Dalam forum tersebut, Ketua BEM Universitas Indonesia, Agus Setiawan, menyatakan bahwa mahasiswa tidak mungkin melakukan tindakan anarkis, karena aksinya adalah penyampaian aspirasi publik secara damai.
Ia menyebut bahwa keterlibatan provokator dalam demontrasi menodai perjuangan mahasiswa, sehingga perlu dilakukan investigasi yang serius.

Baca Juga : Gerhana Bulan Total 7 September di RI, Awas Banjir
Mahasiswa Trisakti, melalui presidennya Ezar Nolan, juga menuntut agar Istana, khususnya Presiden Prabowo Subianto, mendukung terbentuknya tim investigasi independen.
Mereka menegaskan bahwa tim itu sangat penting untuk membuktikan apakah tuduhan makar dapat dipertanggungjawabkan secara fakta.
BEM SI Kerakyatan juga turut menyampaikan aspirasi serupa kepada pimpinan DPR dan menyoroti tindakan represif yang terjadi selama demonstrasi berlangsung.
Fraksi Partai NasDem DPR turut mendukung gagasan pembentukan tim investigasi independen, memperingatkan agar tidak terjadi politisasi kasus ini.
Viktor Laiskodat, Ketua Fraksi NasDem, berharap agar investigasi dilakukan secara objektif, transparan, dan menyeluruh agar dipercaya publik.

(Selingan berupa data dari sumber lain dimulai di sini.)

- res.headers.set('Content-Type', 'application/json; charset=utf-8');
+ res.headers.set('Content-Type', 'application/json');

Pada Kamis, 4 September 2025, Wakil Ketua DPR, Cucun Ahmad Syamsurijal, menyatakan DPR siap mendorong pembentukan tim investigasi oleh pemerintah, dan akan mengawalnya melalui Komisi III.

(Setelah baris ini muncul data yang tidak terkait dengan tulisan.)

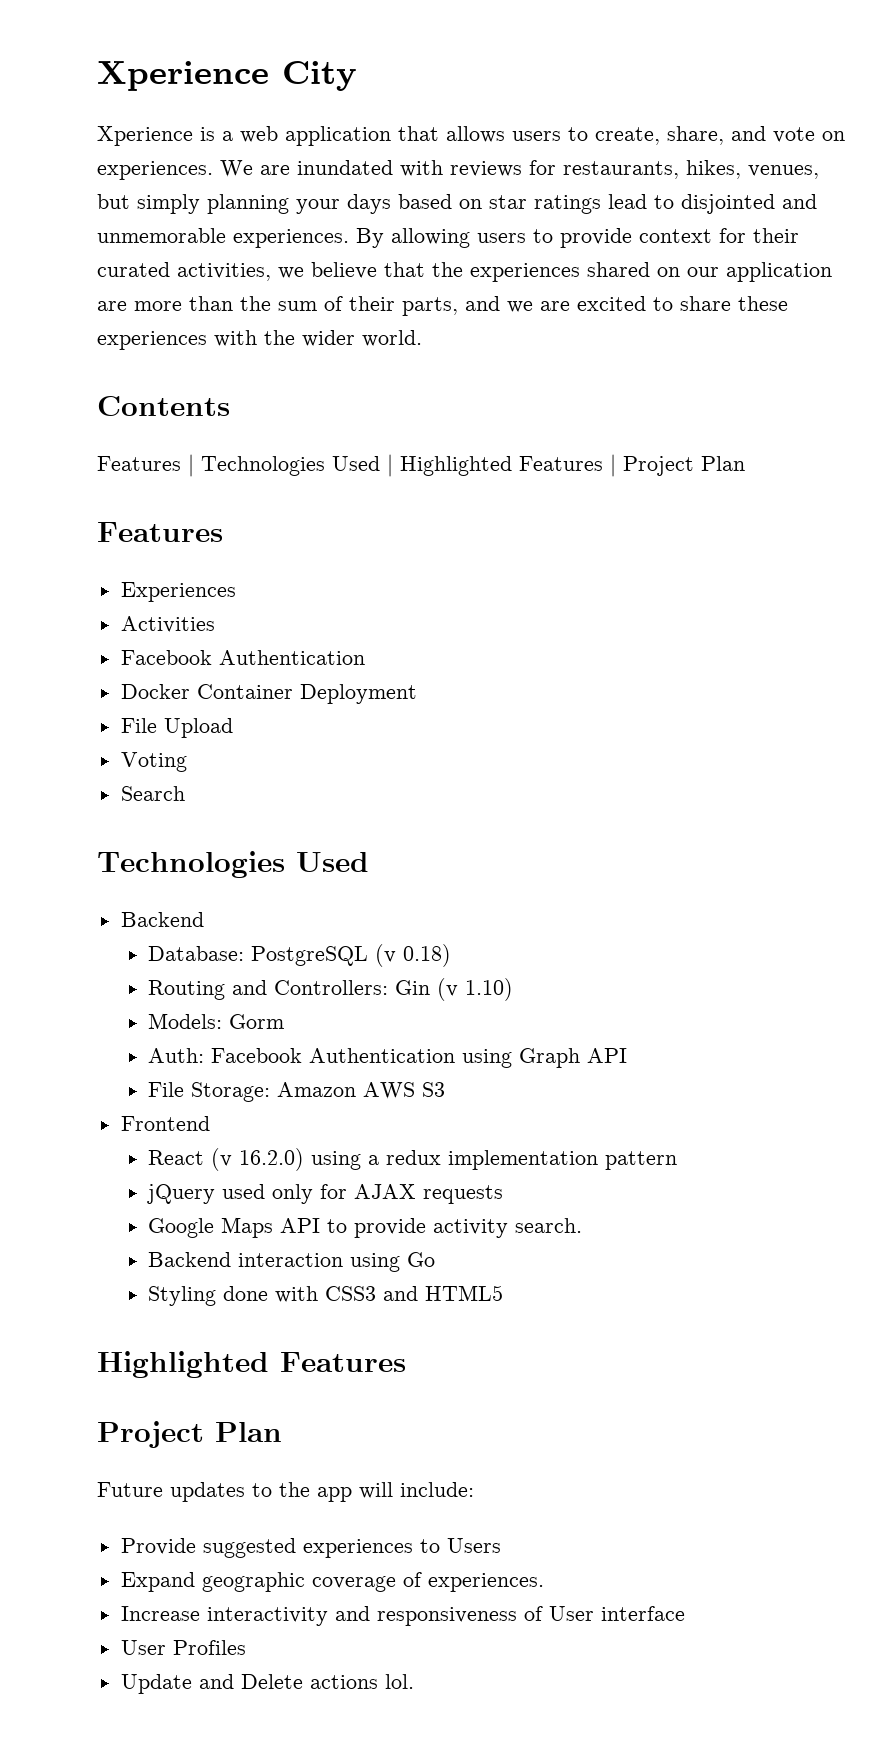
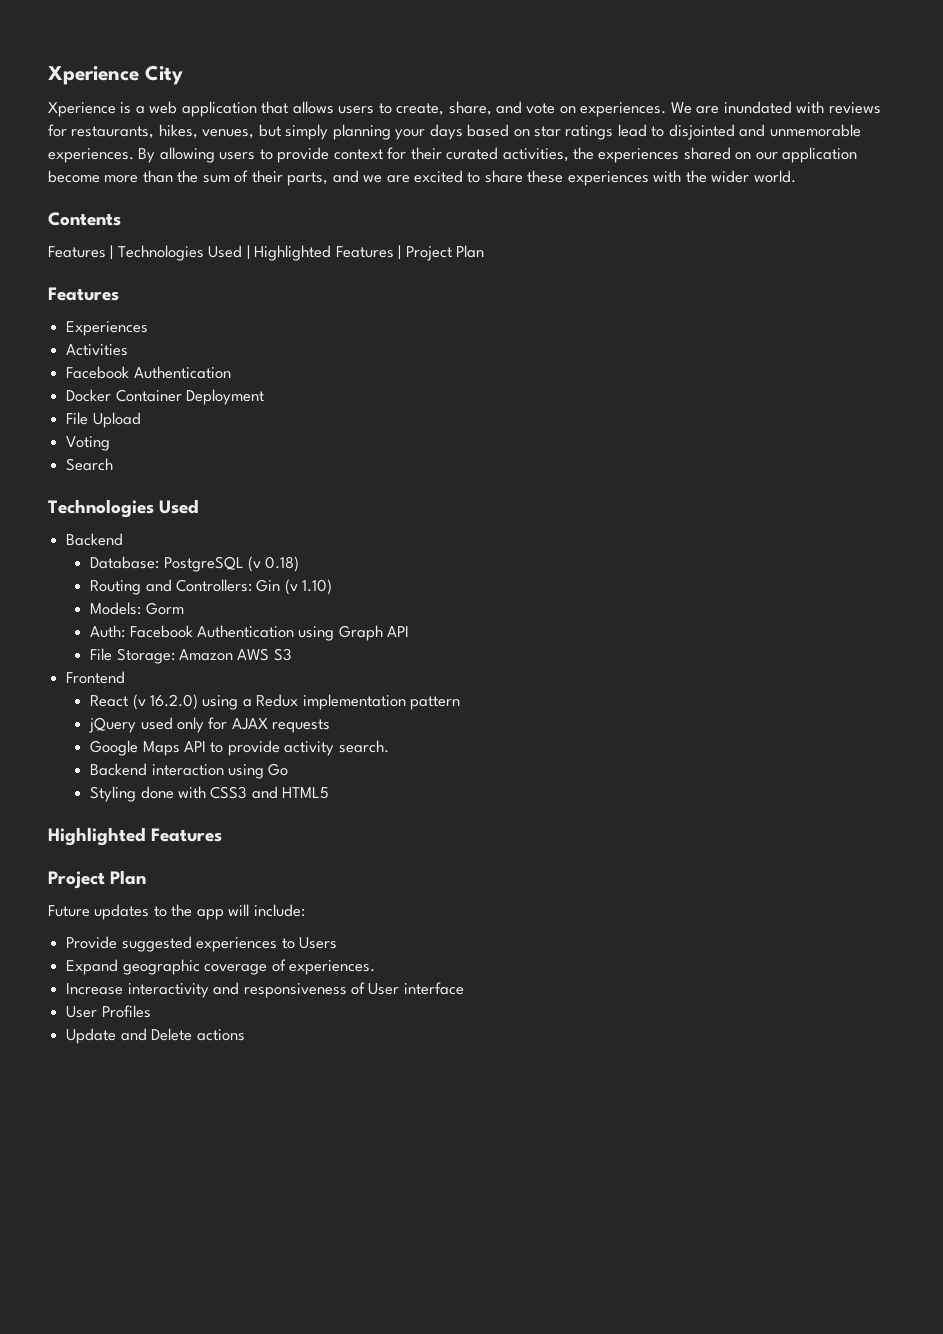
- By allowing users to provide context for their curated activities, we believe that the experiences shared on our application are more than the sum of their parts, and we are excited to share these experiences with the wider world.
+ By allowing users to provide context for their curated activities, the experiences shared on our application become more than the sum of their parts, and we are excited to share these experiences with the wider world.
- React (v 16.2.0) using a redux implementation pattern
+ React (v 16.2.0) using a Redux implementation pattern
- Update and Delete actions lol.
+ Update and Delete actions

Cucun menegaskan bahwa DPR memiliki fungsi pengawasan dan akan memperjuangkan agar tim tersebut benar-benar terwujud.
Menurut ini pengamat politik, audiensi antara mahasiswa dan DPR ini menjadi momentum penting bagi transparansi politik dan pelibatan publik dalam proses pengawasan.

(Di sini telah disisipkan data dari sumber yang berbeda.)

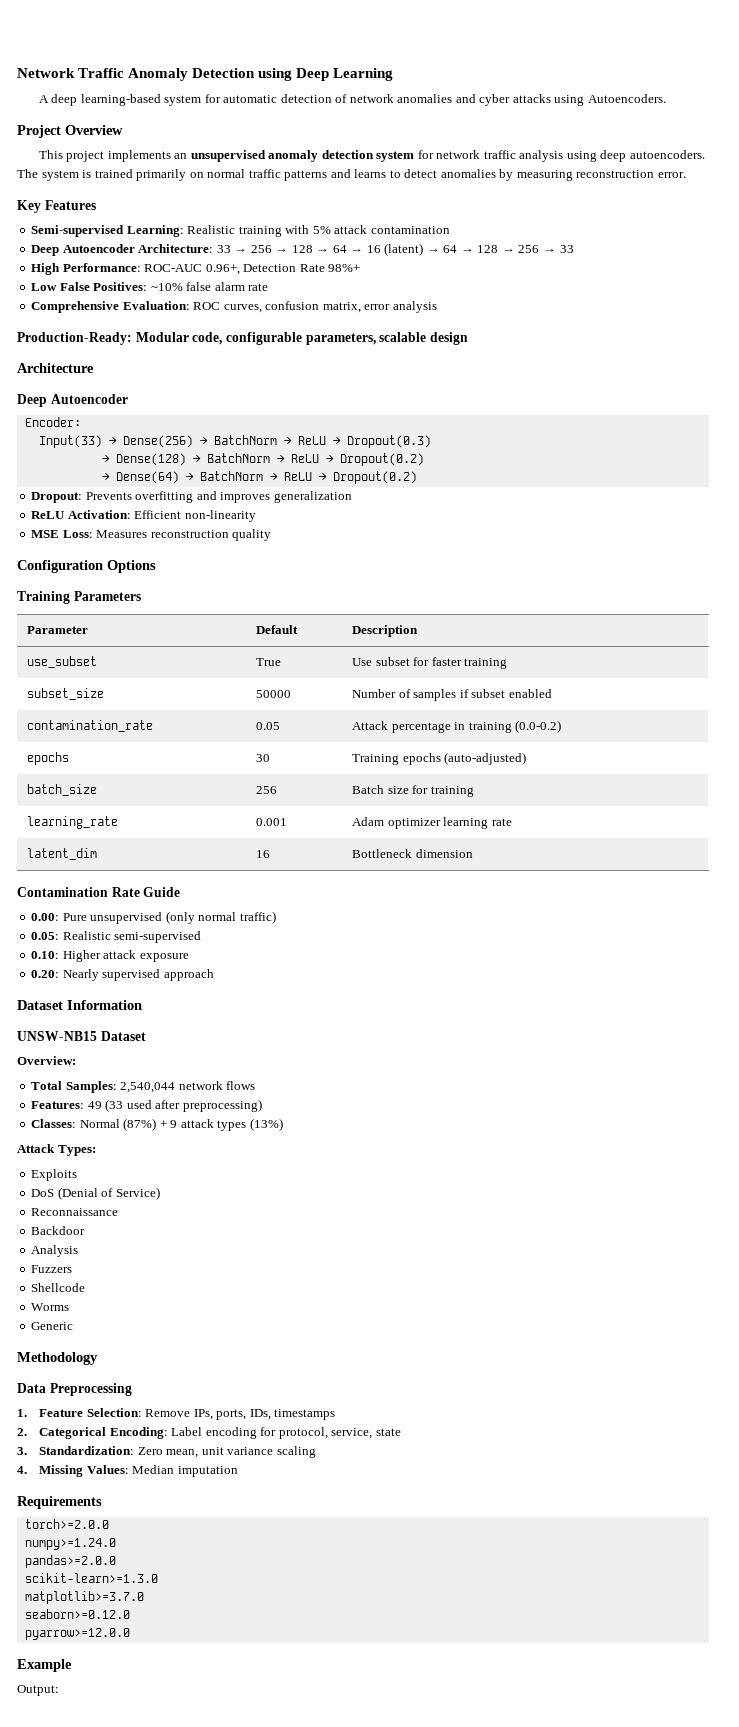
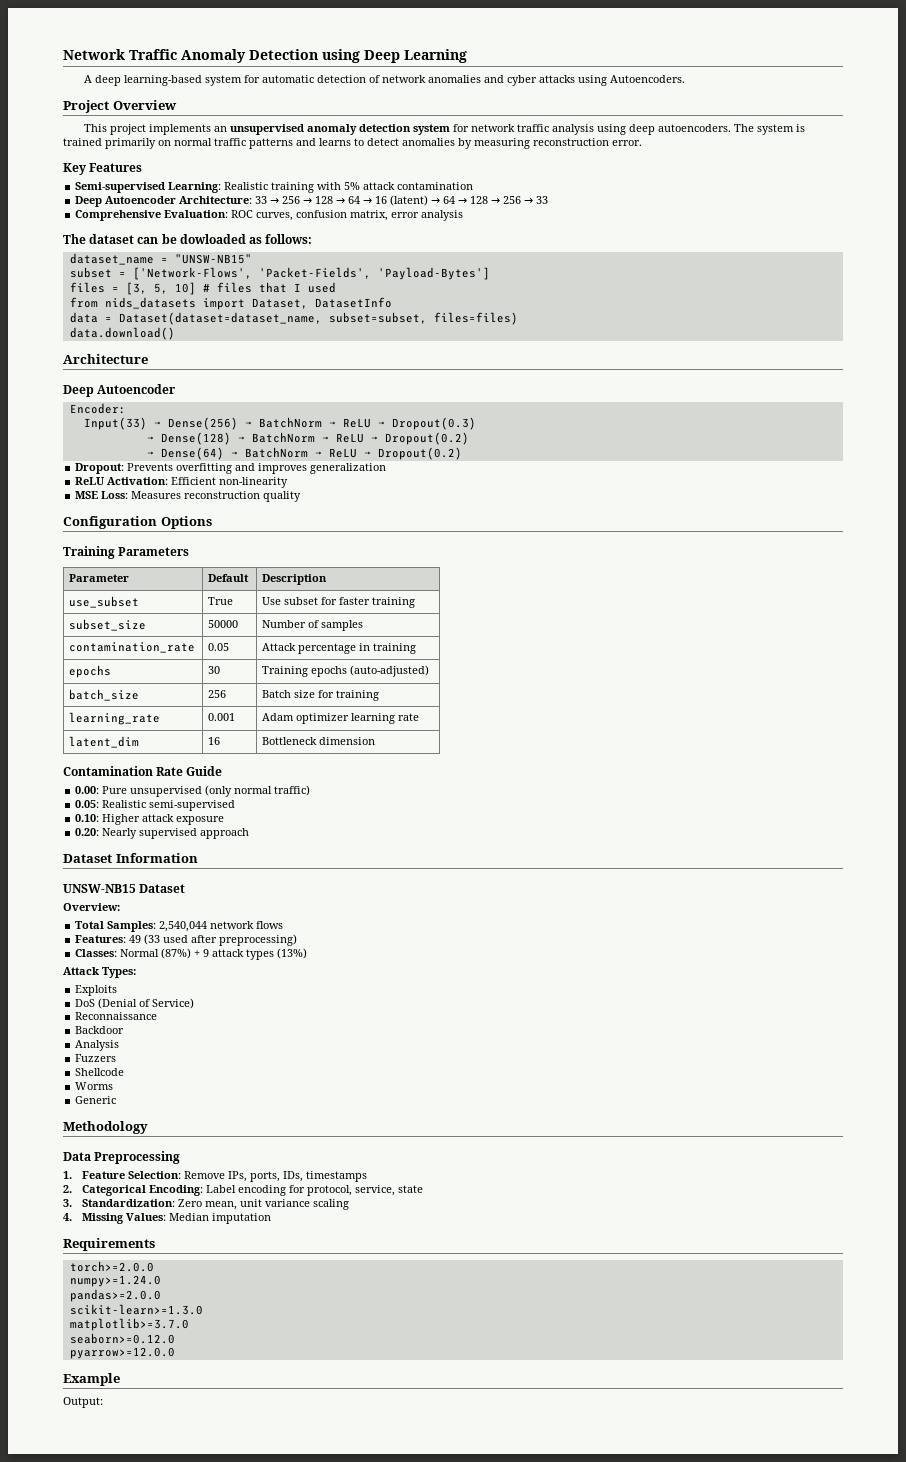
- High Performance: ROC-AUC 0.96+, Detection Rate 98%+
- Low False Positives: ~10% false alarm rate
- Production-Ready: Modular code, configurable parameters, scalable design
+ The dataset can be dowloaded as follows:
+ dataset_name = "UNSW-NB15"
+ subset = ['Network-Flows', 'Packet-Fields', 'Payload-Bytes']
+ files = [3, 5, 10] # files that I used
+ from nids_datasets import Dataset, DatasetInfo
+ data = Dataset(dataset=dataset_name, subset=subset, files=files)
+ data.download()
- subset_size | 50000 | Number of samples if subset enabled
+ subset_size | 50000 | Number of samples
- contamination_rate | 0.05 | Attack percentage in training (0.0-0.2)
+ contamination_rate | 0.05 | Attack percentage in training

Mahasiswa ini juga melakukan pertemuan dengan pihak Istana. Pada malam harinya, perwakilan BEM SI Kerakyatan disambut oleh Mensesneg ini
Dalam pertemuan itu, mahasiswa kembali menegaskan tuntutan agar Presiden segera membentuk tim investigasi dugaan makar, dengan komposisi yang independen
ini Di beberapa kota seperti Makassar dan Surabaya, aksi berujung pada penyerangan gedung pemerintah serta rumah anggota parlemen.